TASK BRIEF
Each line in the entries below that holds the word "dbshell" belongs in the answer.
DATA EXTRACTS Block Start
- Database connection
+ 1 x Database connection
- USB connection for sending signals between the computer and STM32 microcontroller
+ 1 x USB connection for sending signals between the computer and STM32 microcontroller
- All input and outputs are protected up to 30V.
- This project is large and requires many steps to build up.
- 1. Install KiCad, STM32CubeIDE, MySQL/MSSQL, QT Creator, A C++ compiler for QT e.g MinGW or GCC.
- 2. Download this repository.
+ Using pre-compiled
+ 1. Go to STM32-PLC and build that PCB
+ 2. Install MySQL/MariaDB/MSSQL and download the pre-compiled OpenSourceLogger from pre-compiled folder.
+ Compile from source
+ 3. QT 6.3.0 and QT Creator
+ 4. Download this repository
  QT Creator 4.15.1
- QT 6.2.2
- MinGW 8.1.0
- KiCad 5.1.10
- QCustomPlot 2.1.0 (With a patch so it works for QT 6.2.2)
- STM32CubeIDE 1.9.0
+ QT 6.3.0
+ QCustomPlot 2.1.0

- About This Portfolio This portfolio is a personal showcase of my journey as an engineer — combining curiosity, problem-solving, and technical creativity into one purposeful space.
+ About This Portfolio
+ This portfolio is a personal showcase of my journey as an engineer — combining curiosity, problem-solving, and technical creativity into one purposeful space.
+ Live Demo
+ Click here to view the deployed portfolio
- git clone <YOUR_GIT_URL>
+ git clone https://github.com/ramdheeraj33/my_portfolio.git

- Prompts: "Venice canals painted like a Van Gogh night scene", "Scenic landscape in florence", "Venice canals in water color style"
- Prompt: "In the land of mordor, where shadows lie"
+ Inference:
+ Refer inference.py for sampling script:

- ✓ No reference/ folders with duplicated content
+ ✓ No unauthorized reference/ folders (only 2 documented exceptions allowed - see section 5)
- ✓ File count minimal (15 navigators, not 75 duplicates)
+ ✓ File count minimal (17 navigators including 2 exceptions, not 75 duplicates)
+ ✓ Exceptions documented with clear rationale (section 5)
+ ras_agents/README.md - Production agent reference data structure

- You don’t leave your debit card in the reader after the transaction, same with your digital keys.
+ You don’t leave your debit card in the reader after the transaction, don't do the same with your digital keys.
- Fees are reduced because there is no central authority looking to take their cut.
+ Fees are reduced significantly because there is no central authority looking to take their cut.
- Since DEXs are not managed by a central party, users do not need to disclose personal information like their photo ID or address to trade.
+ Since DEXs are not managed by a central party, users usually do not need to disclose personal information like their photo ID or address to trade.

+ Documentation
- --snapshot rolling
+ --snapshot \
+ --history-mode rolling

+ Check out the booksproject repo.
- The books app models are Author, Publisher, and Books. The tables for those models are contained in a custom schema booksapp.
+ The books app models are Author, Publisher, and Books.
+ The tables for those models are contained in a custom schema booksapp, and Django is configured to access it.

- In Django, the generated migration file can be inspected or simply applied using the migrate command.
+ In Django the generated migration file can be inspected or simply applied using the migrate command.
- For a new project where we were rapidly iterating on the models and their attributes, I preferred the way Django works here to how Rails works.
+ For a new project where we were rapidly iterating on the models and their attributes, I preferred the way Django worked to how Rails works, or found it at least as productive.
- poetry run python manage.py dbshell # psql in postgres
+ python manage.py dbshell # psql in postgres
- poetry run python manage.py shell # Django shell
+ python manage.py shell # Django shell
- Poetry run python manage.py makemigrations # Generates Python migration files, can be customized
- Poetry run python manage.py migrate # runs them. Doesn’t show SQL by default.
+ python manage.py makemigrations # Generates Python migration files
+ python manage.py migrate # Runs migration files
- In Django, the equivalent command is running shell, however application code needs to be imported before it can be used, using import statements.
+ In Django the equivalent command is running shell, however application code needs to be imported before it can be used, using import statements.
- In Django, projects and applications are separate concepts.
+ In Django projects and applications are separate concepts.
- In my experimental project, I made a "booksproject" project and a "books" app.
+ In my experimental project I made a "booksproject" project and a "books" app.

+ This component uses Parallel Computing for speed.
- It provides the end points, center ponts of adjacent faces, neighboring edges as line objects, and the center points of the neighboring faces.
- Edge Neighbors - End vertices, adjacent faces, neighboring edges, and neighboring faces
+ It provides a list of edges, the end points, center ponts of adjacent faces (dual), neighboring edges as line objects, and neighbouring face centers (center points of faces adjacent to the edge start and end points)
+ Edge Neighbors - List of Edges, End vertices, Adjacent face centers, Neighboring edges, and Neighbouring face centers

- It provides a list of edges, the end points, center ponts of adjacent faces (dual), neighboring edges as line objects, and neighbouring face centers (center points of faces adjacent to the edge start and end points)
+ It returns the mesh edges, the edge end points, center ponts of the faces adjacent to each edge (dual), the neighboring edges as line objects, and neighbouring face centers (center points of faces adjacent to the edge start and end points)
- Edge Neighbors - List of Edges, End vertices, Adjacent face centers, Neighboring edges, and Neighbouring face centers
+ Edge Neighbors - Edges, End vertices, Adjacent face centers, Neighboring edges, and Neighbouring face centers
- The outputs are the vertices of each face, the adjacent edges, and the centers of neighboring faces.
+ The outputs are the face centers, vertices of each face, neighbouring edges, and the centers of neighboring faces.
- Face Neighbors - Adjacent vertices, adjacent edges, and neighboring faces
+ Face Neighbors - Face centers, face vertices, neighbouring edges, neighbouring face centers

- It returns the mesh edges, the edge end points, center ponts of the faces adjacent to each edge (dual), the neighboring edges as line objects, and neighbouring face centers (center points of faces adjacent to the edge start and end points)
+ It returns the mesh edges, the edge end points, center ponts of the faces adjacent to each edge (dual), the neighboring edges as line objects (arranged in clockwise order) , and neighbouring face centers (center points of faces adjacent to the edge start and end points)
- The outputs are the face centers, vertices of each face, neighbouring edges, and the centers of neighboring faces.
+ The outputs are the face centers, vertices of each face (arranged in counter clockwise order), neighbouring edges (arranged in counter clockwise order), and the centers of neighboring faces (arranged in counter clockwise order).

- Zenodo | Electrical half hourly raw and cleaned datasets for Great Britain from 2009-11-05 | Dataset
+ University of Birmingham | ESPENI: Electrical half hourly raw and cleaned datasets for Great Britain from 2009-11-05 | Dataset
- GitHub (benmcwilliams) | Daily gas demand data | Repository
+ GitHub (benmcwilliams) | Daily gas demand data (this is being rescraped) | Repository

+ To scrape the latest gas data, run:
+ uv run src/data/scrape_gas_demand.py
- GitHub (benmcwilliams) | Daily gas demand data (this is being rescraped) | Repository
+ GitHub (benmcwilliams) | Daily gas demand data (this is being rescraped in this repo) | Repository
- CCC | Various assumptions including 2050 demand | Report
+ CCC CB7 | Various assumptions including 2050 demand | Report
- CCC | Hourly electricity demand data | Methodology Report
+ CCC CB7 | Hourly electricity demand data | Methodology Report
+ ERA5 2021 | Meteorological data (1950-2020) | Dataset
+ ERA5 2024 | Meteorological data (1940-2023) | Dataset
DATA EXTRACTS Block End
ANSWER BELOW
- poetry run python manage.py dbshell # psql in postgres
+ python manage.py dbshell # psql in postgres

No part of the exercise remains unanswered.